– Ясно! – вразнобой ответили летчики.

– По самолетам!

Челышев вспорхнул в кабину.

– По местам! От винтов!

– К полету готов! – доложил штурман.

– …готов! – ворохнулось в наушниках. Это докладывал стрелок-радист Кибаль.

Тяжело нагруженная бомбами, «пешка» покатилась по аэродрому, грузно приседая, но взлетела легко.

Девятка «Петляковых» взяла курс на запад.

Все бомбардировщики старательно держали места в строю, летели как на параде – строгим клином с равными интервалами.

С ближнего аэродрома снялась пятерка «МиГов», расположилась по схеме прикрытия: звено ушло вперед, пара осталась замыкающей.

– Выходит, и вправду война! – послышался в наушниках голос стрелка-радиста.
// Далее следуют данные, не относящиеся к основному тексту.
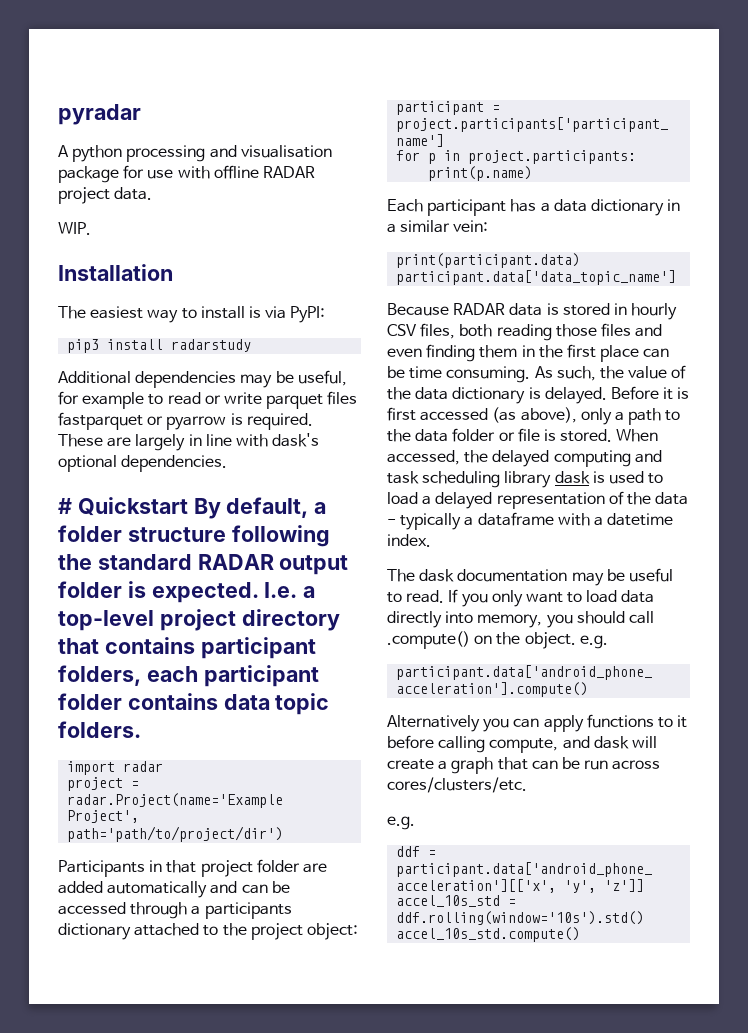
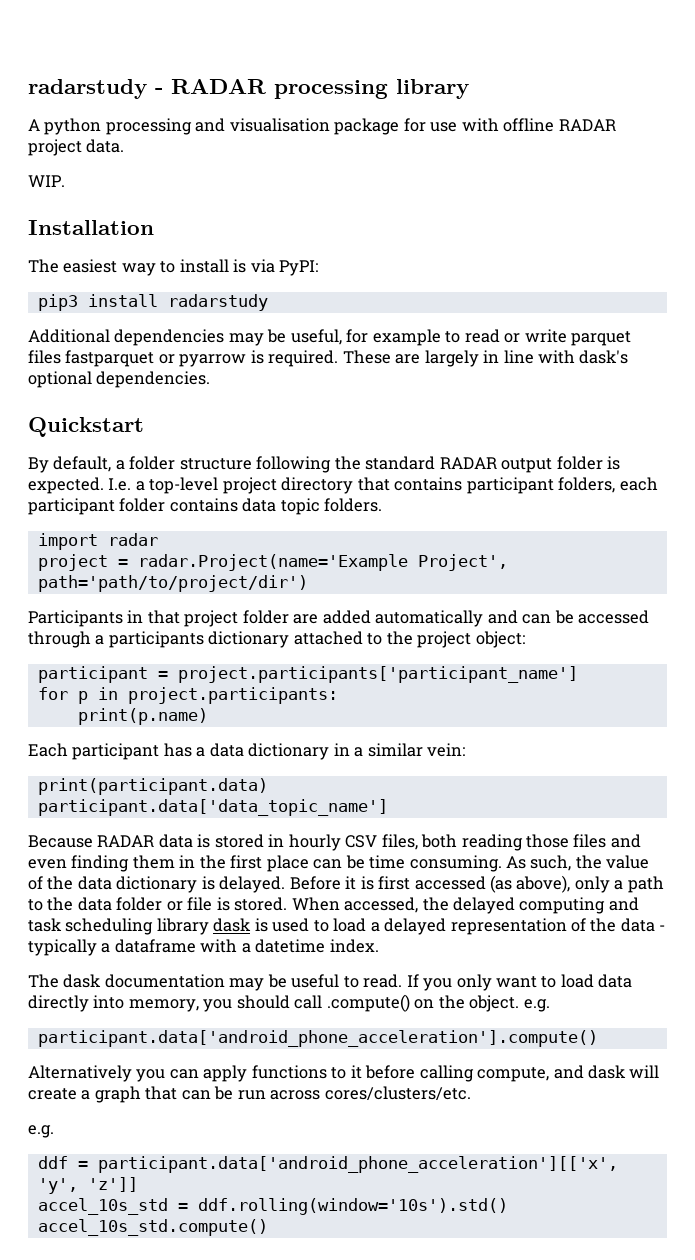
- pyradar
+ radarstudy - RADAR processing library
- # Quickstart By default, a folder structure following the standard RADAR output folder is expected.
+ Quickstart
+ By default, a folder structure following the standard RADAR output folder is expected.

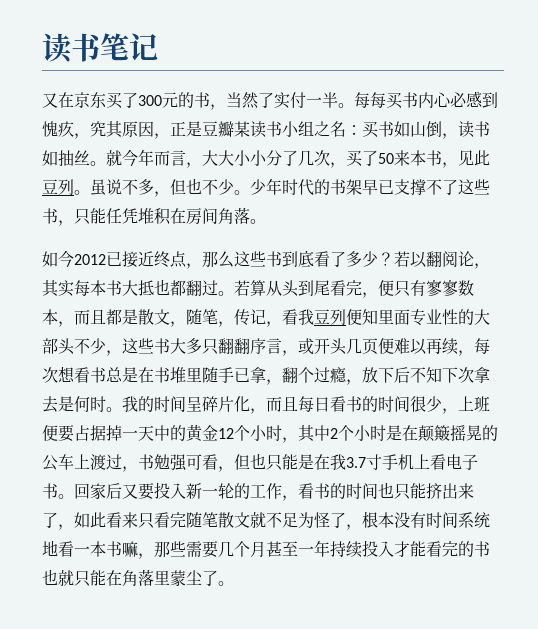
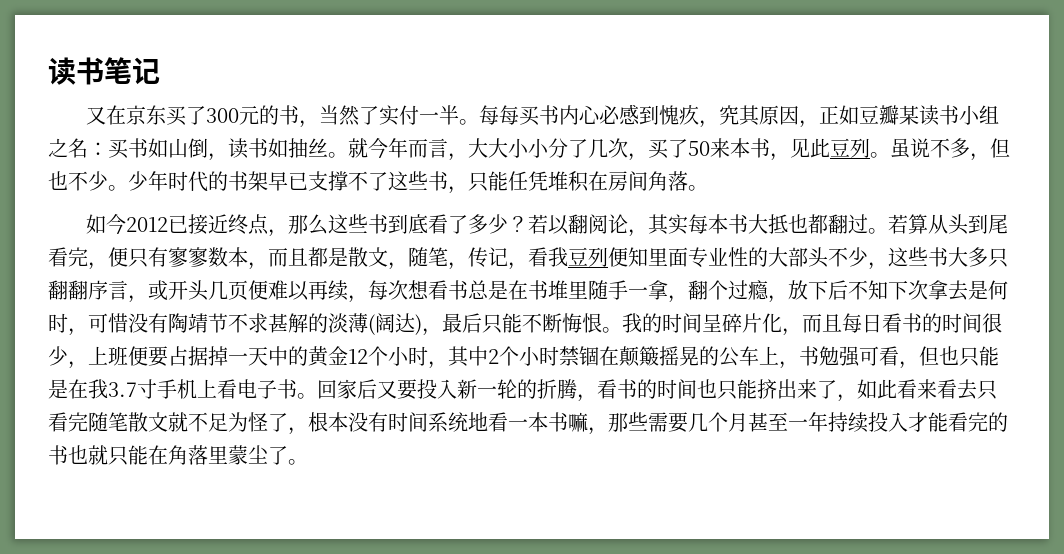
- 每每买书内心必感到愧疚，究其原因，正是豆瓣某读书小组之名：买书如山倒，读书如抽丝。
+ 每每买书内心必感到愧疚，究其原因，正如豆瓣某读书小组之名：买书如山倒，读书如抽丝。
- 若算从头到尾看完，便只有寥寥数本，而且都是散文，随笔，传记，看我豆列便知里面专业性的大部头不少，这些书大多只翻翻序言，或开头几页便难以再续，每次想看书总是在书堆里随手已拿，翻个过瘾，放下后不知下次拿去是何时。
+ 若算从头到尾看完，便只有寥寥数本，而且都是散文，随笔，传记，看我豆列便知里面专业性的大部头不少，这些书大多只翻翻序言，或开头几页便难以再续，每次想看书总是在书堆里随手一拿，翻个过瘾，放下后不知下次拿去是何时，可惜没有陶靖节不求甚解的淡薄(阔达)，最后只能不断悔恨。
- 我的时间呈碎片化，而且每日看书的时间很少，上班便要占据掉一天中的黄金12个小时，其中2个小时是在颠簸摇晃的公车上渡过，书勉强可看，但也只能是在我3.7寸手机上看电子书。
+ 我的时间呈碎片化，而且每日看书的时间很少，上班便要占据掉一天中的黄金12个小时，其中2个小时禁锢在颠簸摇晃的公车上，书勉强可看，但也只能是在我3.7寸手机上看电子书。
- 回家后又要投入新一轮的工作，看书的时间也只能挤出来了，如此看来只看完随笔散文就不足为怪了，根本没有时间系统地看一本书嘛，那些需要几个月甚至一年持续投入才能看完的书也就只能在角落里蒙尘了。
+ 回家后又要投入新一轮的折腾，看书的时间也只能挤出来了，如此看来看去只看完随笔散文就不足为怪了，根本没有时间系统地看一本书嘛，那些需要几个月甚至一年持续投入才能看完的书也就只能在角落里蒙尘了。

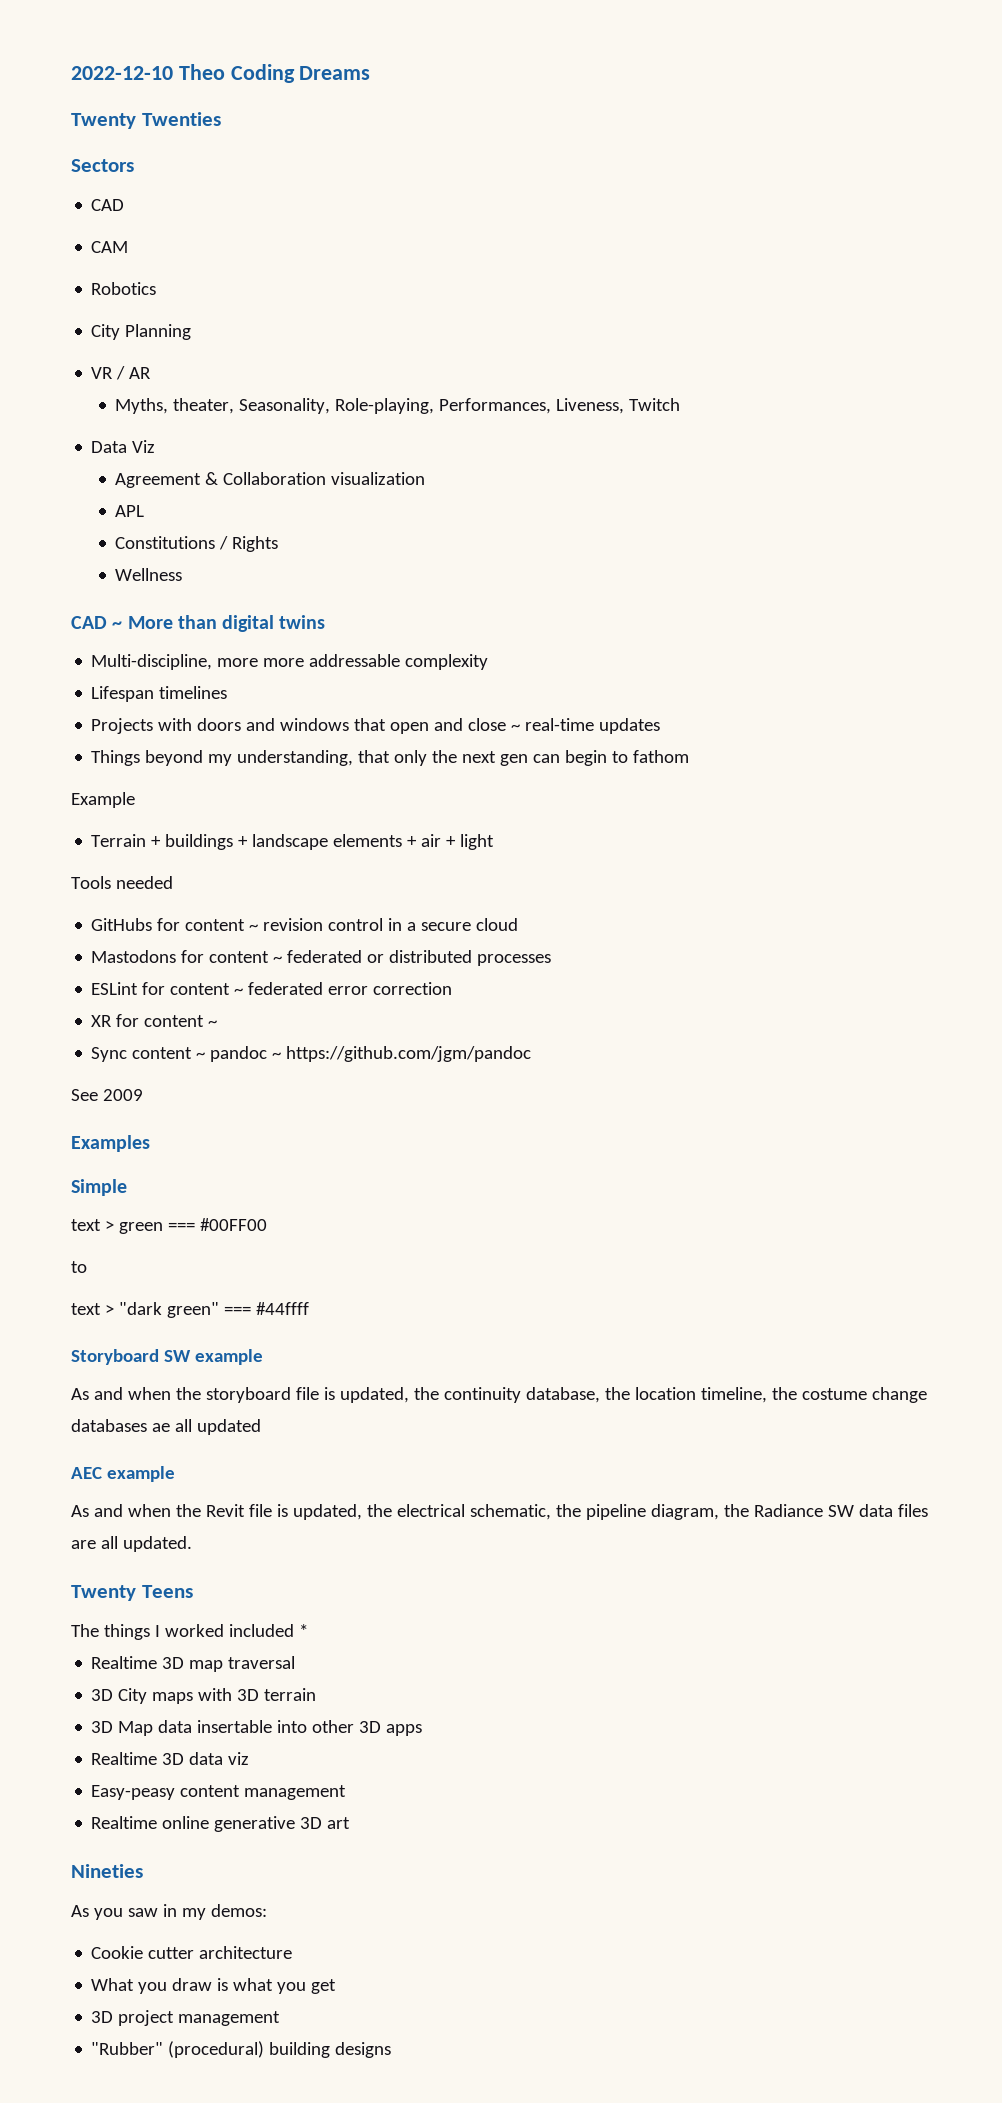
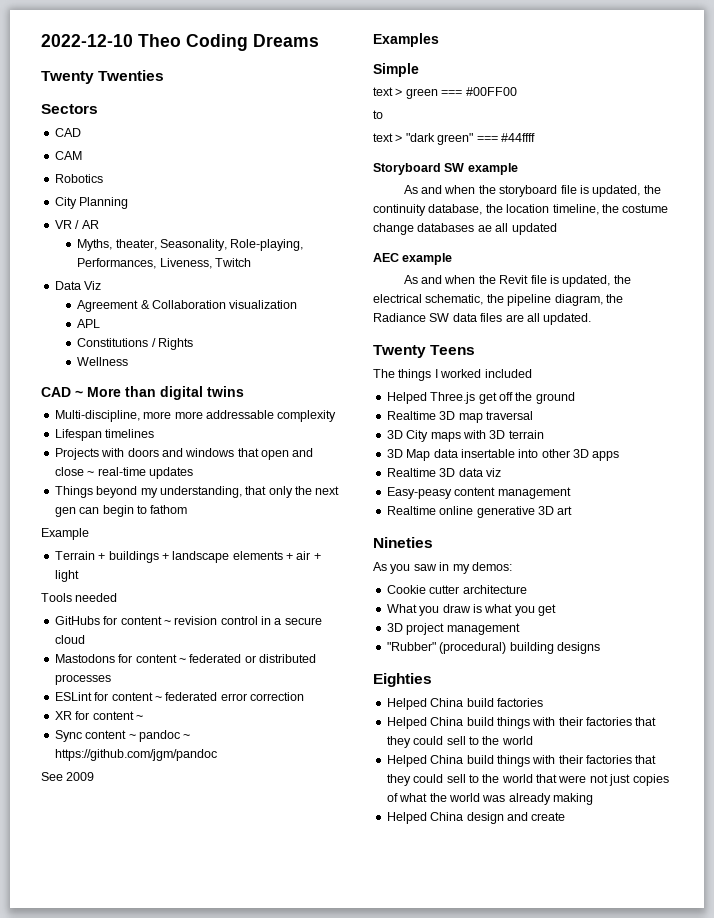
- The things I worked included *
+ The things I worked included
+ Helped Three.js get off the ground
+ Eighties
+ Helped China build factories
+ Helped China build things with their factories that they could sell to the world
+ Helped China build things with their factories that they could sell to the world that were not just copies of what the world was already making
+ Helped China design and create

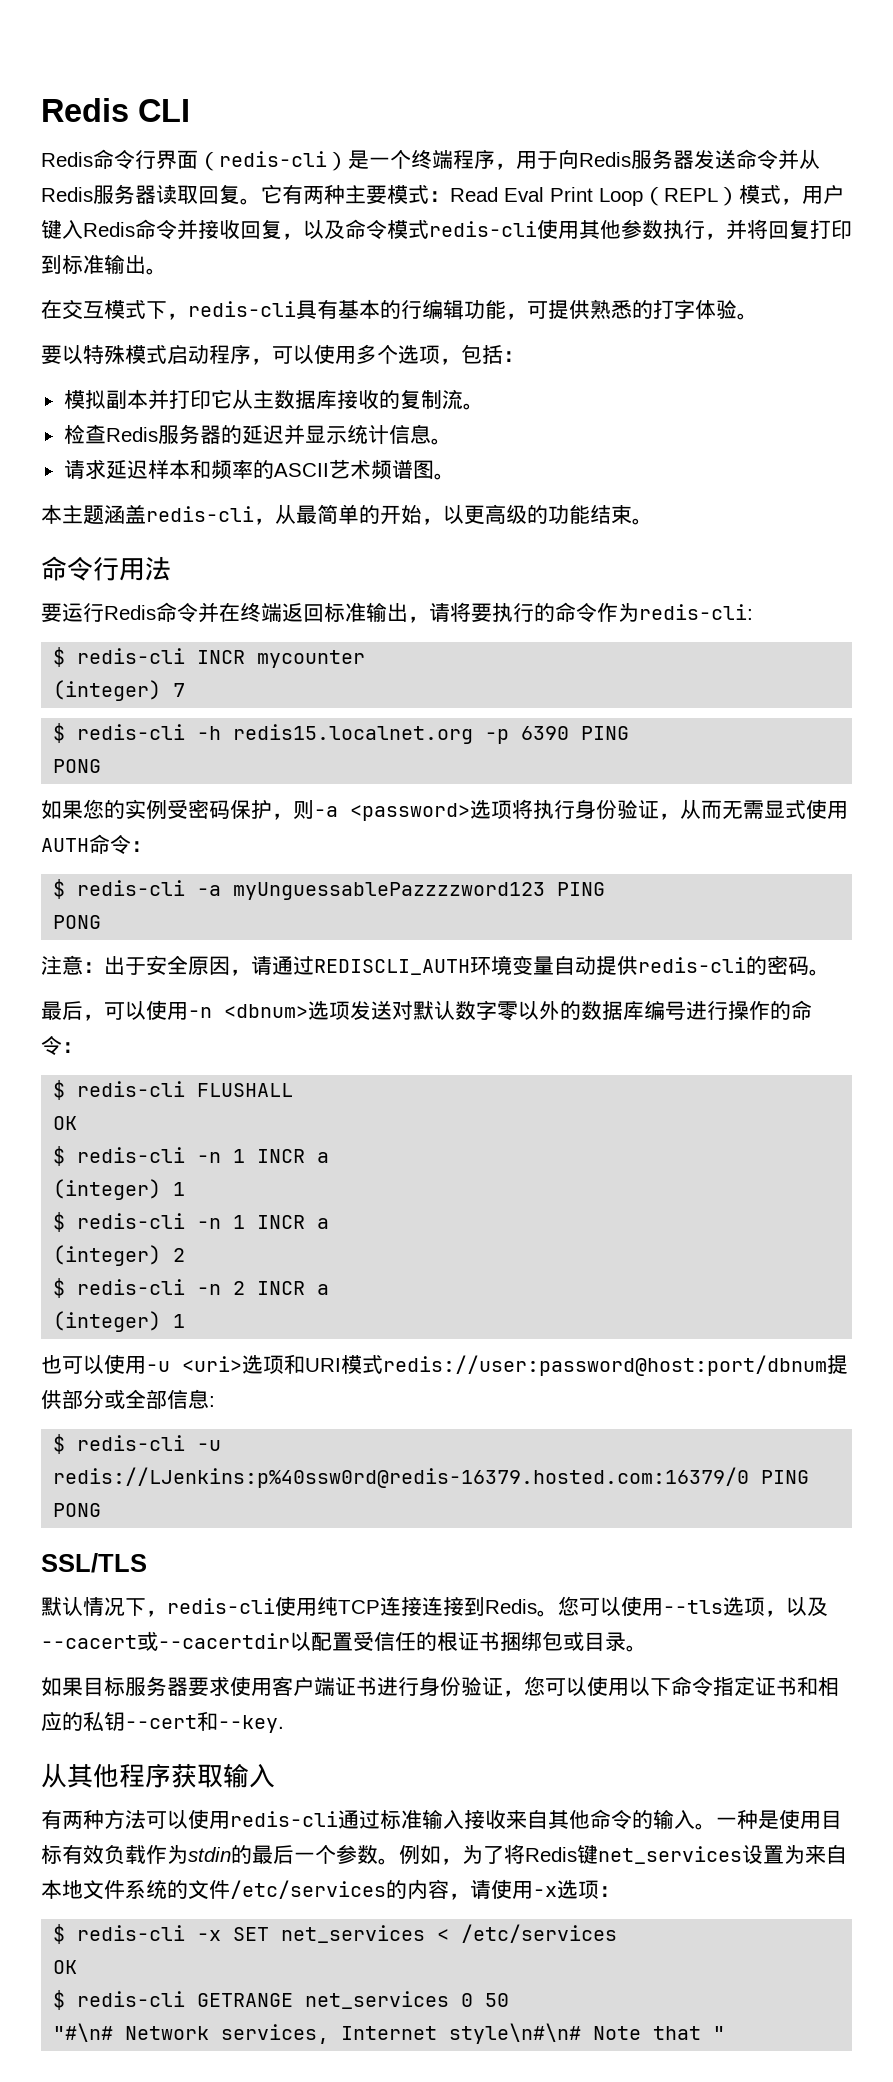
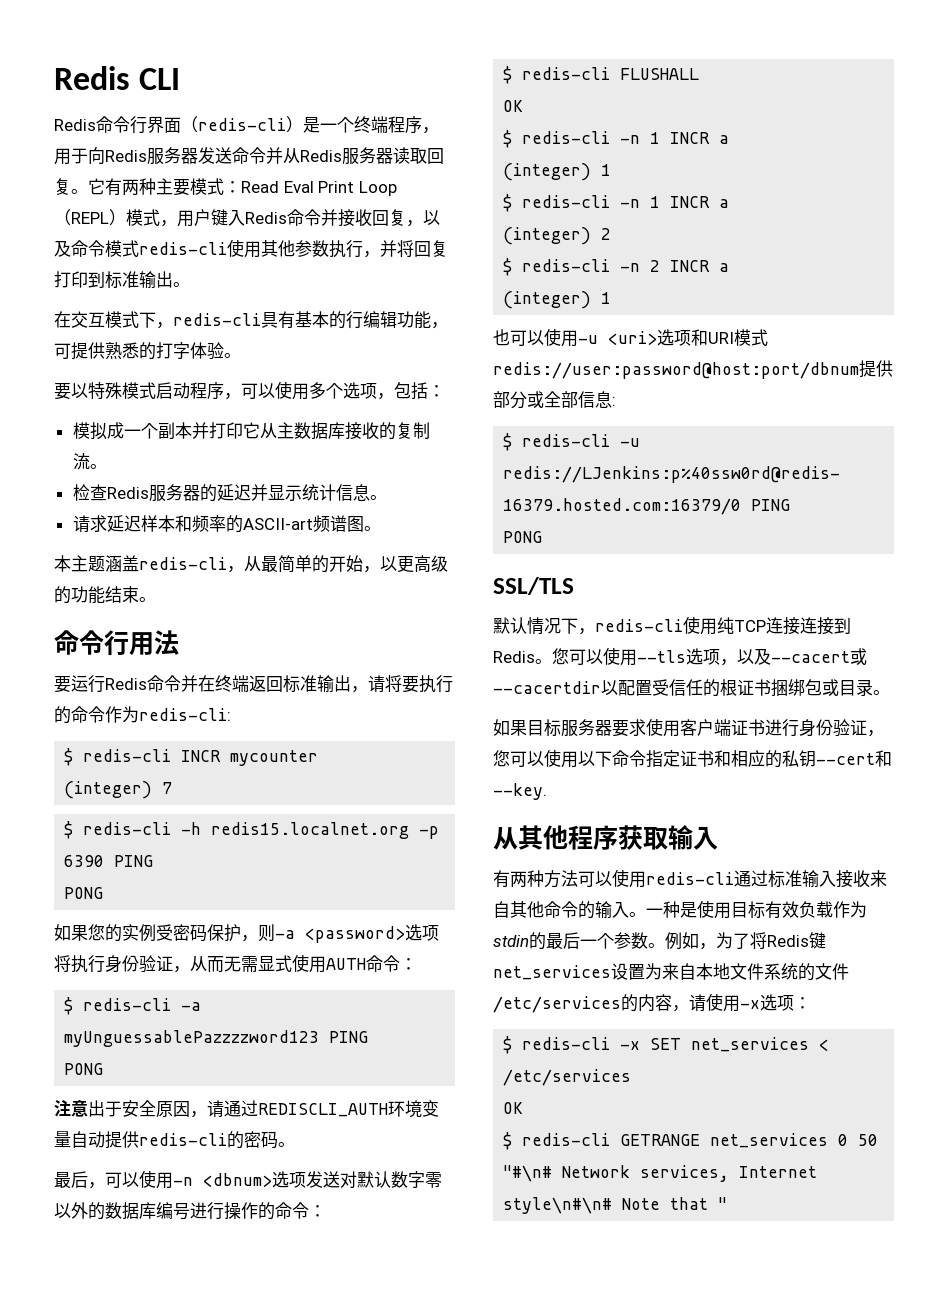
- 模拟副本并打印它从主数据库接收的复制流。
+ 模拟成一个副本并打印它从主数据库接收的复制流。
- 请求延迟样本和频率的ASCII艺术频谱图。
+ 请求延迟样本和频率的ASCII-art频谱图。
- 注意：出于安全原因，请通过REDISCLI_AUTH环境变量自动提供redis-cli的密码。
+ 注意出于安全原因，请通过REDISCLI_AUTH环境变量自动提供redis-cli的密码。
– Дошло, наконец… – буркнул штурман.

– Ну, мало ли… Может, провокация!

– Провокация – цэ когда один самолет-нарушитель, а когда их тыща… Тут вже не местный конфликт!

– Чего ж они так провокаций боялись?

– Хто – воны?

– Ну, сам знаешь, кто…

– А ты глянь наружу, – сказал Челышев. – Видишь «МиГ-3»? Их, считай, только-только выпускать стали, мало кто умеет на них летать. Вот и думай. С «ишачков» слезли, а на «мигари» толком не сели. Перевооружение, понял? Да тут и за год не обернешься! А немчура нам даже недели не дала – напала. Вот и боялись, что война начнется, да в самый неподходящий момент. Так и вышло…

– Ничого, – буркнул Павло Ткачук. Обычно он вполне прилично говорил по-русски, только что с мягким «хохляцским» выговором, но, когда волновался, словно забывал слова и начинал мешать «великий, могучий» с напевной украинской «мовой». – Ничого. Вон, как «чаечки» им всыпали! Хороший пилот, он и на «ишаке» жизни даст немцам.

– Эт точно… Как мыслишь, командир, до осени управимся?

– Какого года? – спросил Егор.

– К-как это – какого? Этого!

– А ты в школу ходил? Помнишь, сколько шла империалистическая? Четыре года!

– Да ну-у… Это ты переборщил! Что ж нам, до 1945-го воевать?

– Поживем – увидим.

– Если доживем, – буркнул штурман.

Рассвело, видимость была – миллион на миллион, но та картина, что открывалась с высоты, не радовала. Над железнодорожной станцией Россь, над местечком, что стояло рядом, над авиагородком клубился серый дым – догорали ангар и склады, взлетное поле было перепахано воронками от бомб. С высоты четырех тысяч метров распахивались лесные дали, поля колосившейся ржи выделялись серебристыми пятнами, синели, отражая чистое небо, озера и болота.

Прогалина словно раздвинула зеленый массив, пропуская широкую ленту Немана. А вот и знакомый изгиб, речка Зельвянка, городок Мосты. И тут пожарище…

– Та що ж цэ таке… Курс триста тридцать.

– Есть курс.

Впереди вставала пепельно-серая полоса, чей верхний косматый край расплывался в небе. Это горел Гродно.

Над городом носились «Юнкерсы-87» – стойки шасси у них не убираются, так и торчат, в каких-то нелепых обтекателях, похожих на разношенные боты, а крылья ломаные будто – растянутой буквой «W».

Чередой сваливаясь в крутое пике, «Ю-87» роняли бомбы, и там, куда падал убийственный груз, дыбилась земля, вспухая пылью и обломками, рушились здания, вспыхивали пожары.

– Ах, суки…

– Я порой жалею, что не истребитель!

– Ну и зря. Ежели хорошо, как надо, отбомбимся, то мы немцам больше наваляем, чем эскадрилья «ястребков»!

– Да уж постараемся! О, гляди, наши!

Над клубами пыли и дыма вспыхивали черно-белые шары разрывов зенитных снарядов. В районе горящего аэродрома звено «чаек» вертелось колесом, отбиваясь от тонкофюзеляжных «Мессершмиттов». «Худые» кружили зловеще, как вороны, то и дело строчили пулеметы[12], прочерчивая пунктиры трасс.